IUE inicial → Treinamento do assoalho pélvico (Fisioterapia) ± Mudança de estilo de vida.
O tratamento de primeira linha para a incontinência urinária de esforço (IUE) não complicada é conservador, priorizando o treinamento muscular do assoalho pélvico para restaurar o suporte uretral.
A incontinência urinária de esforço é uma condição prevalente que impacta severamente a qualidade de vida. A abordagem inicial deve ser sempre a menos invasiva possível. O treinamento muscular do assoalho pélvico (TMAP) apresenta altos níveis de evidência (Grau A) para a melhora dos sintomas, agindo no fortalecimento do suporte suburetral e na coordenação neuromuscular durante o aumento da pressão abdominal. Em pacientes diabéticas, como no caso apresentado, deve-se estar atento à possibilidade de bexiga diabética (cistopatia), embora a queixa clássica de esforço direcione para a IUE. A ausência de infecção urinária (ITU) exclui causas agudas de urgência/incontinência, validando a conduta de iniciar o fortalecimento muscular antes de qualquer intervenção cirúrgica ou propedêutica invasiva.

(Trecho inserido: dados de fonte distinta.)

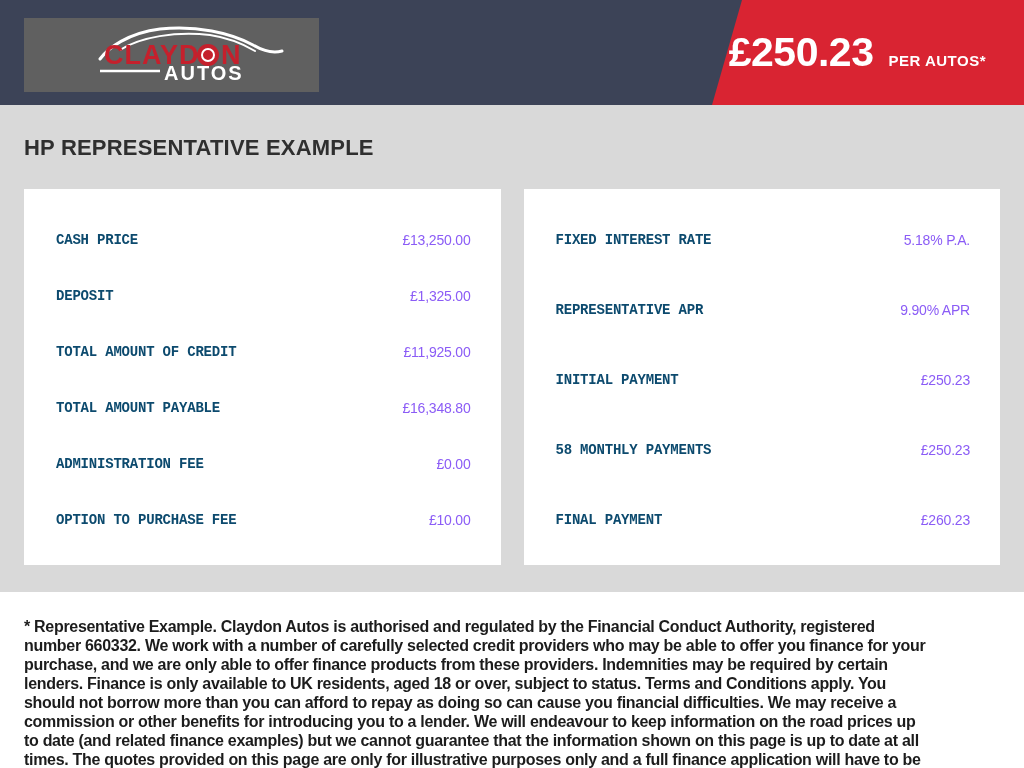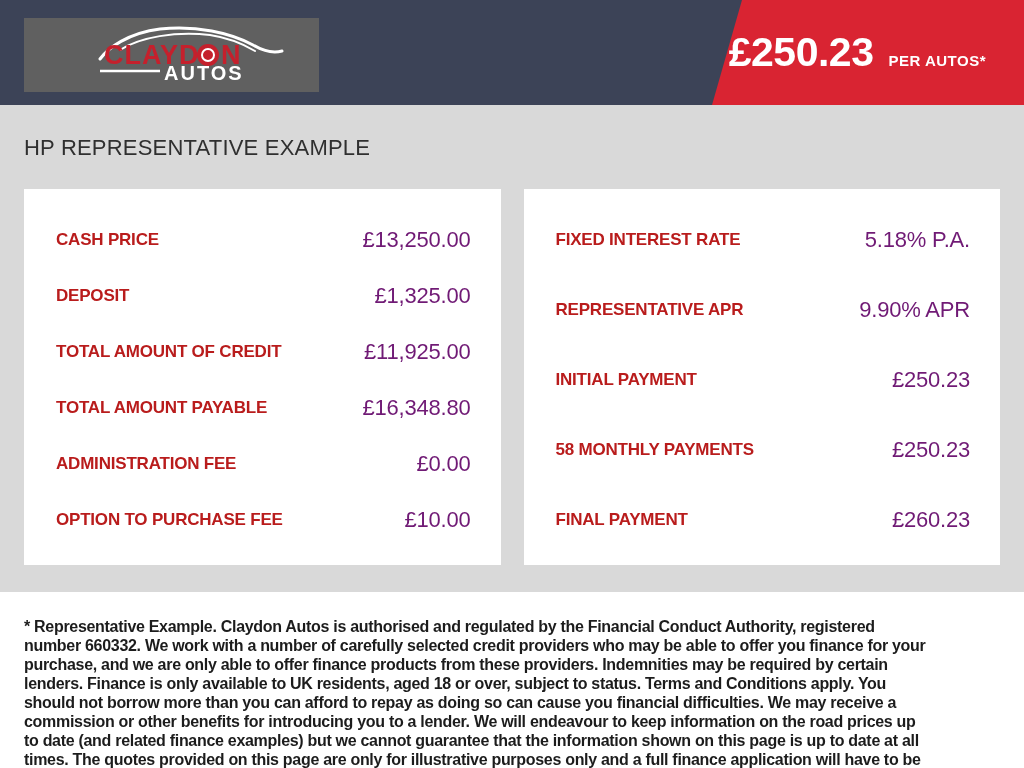"HP REPRESENTATIVE EXAMPLE" .page-title { font-weight: 400 -> 700 }
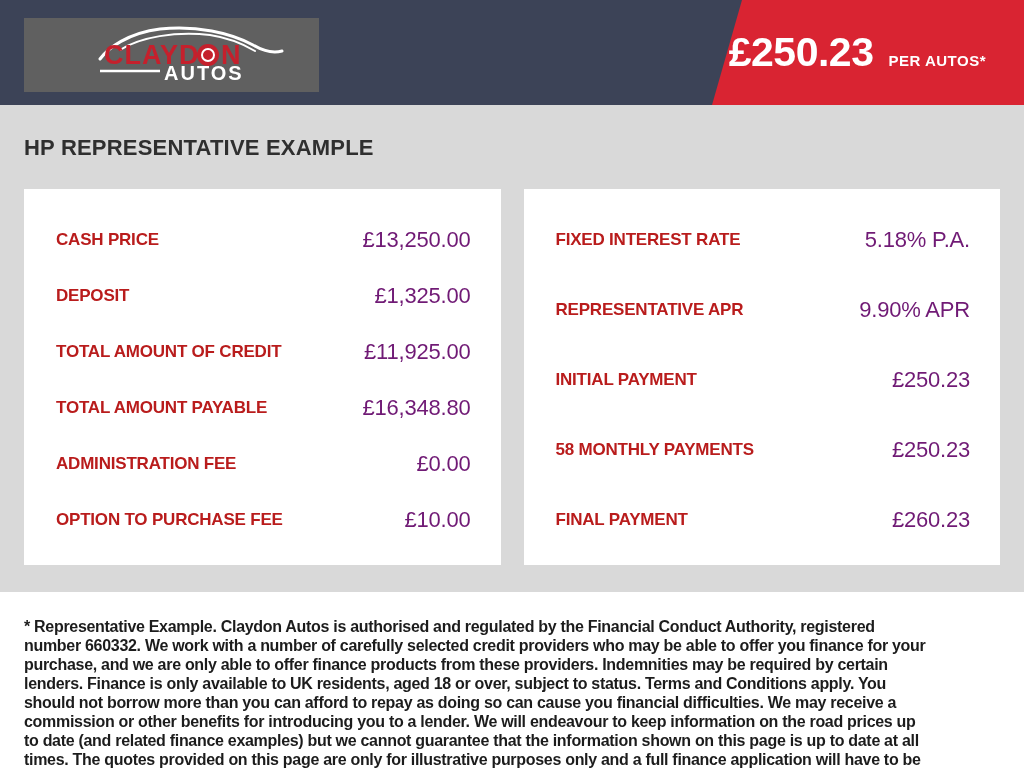"CASH PRICE" .finance-label { color: #b91c1c -> #0c4a6e; font-family: none -> Liberation Mono, monospace; font-size: 17px -> 14px }
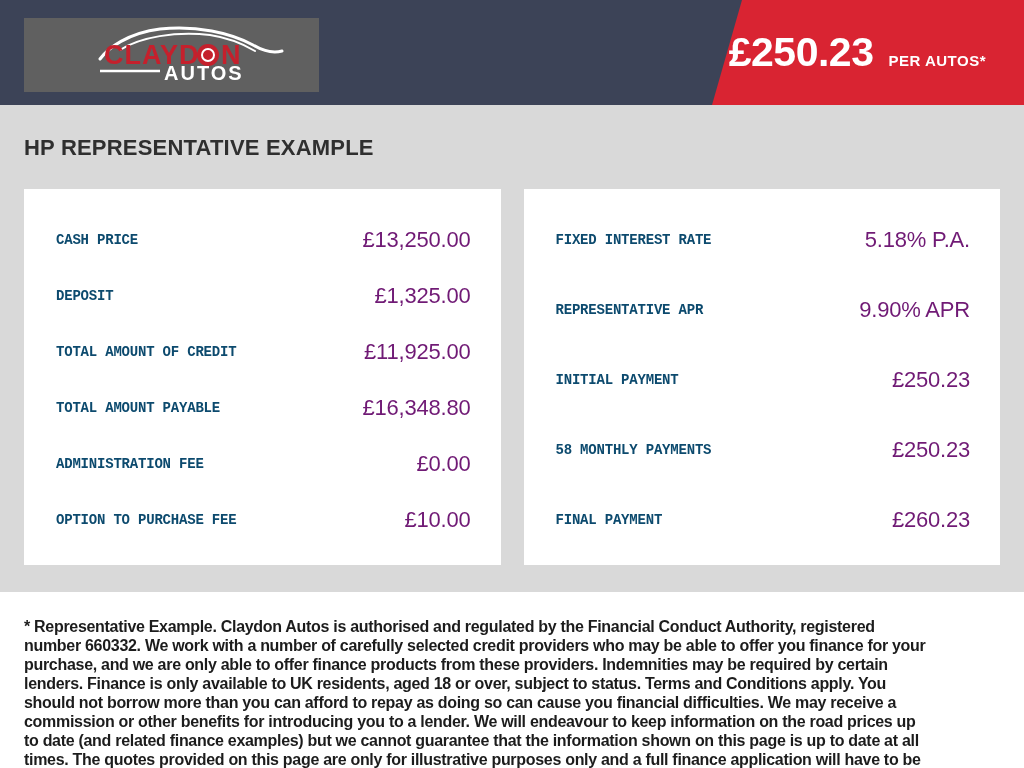"£13,250.00" .finance-value { color: #701a75 -> #8b5cf6; font-size: 22px -> 14px }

A IUE é definida pela perda involuntária de urina desencadeada por esforços físicos que aumentam a pressão intra-abdominal, como tossir, espirrar, rir ou carregar peso. Fisiopatologicamente, decorre da hipermobilidade uretral por perda de suporte do assoalho pélvico ou, menos comum, por deficiência esfincteriana intrínseca. O diagnóstico inicial é clínico, baseado na anamnese e no exame físico (teste do esforço positivo).
O estudo urodinâmico não é obrigatório para iniciar o tratamento conservador. Ele é indicado principalmente em casos de falha do tratamento clínico, sintomas mistos (esforço e urgência), suspeita de bexiga neurogênica, cirurgias prévias para incontinência ou quando a cirurgia está sendo planejada para confirmar o diagnóstico e excluir hiperatividade do detrusor associada.
Além do treinamento muscular do assoalho pélvico (exercícios de Kegel), as medidas incluem perda de peso em pacientes obesas, cessação do tabagismo, controle da constipação intestinal e redução da ingestão de irritantes vesicais (cafeína, álcool). Em pacientes diabéticas, o controle glicêmico rigoroso é fundamental para evitar a poliúria e neuropatias autonômicas que afetam a bexiga.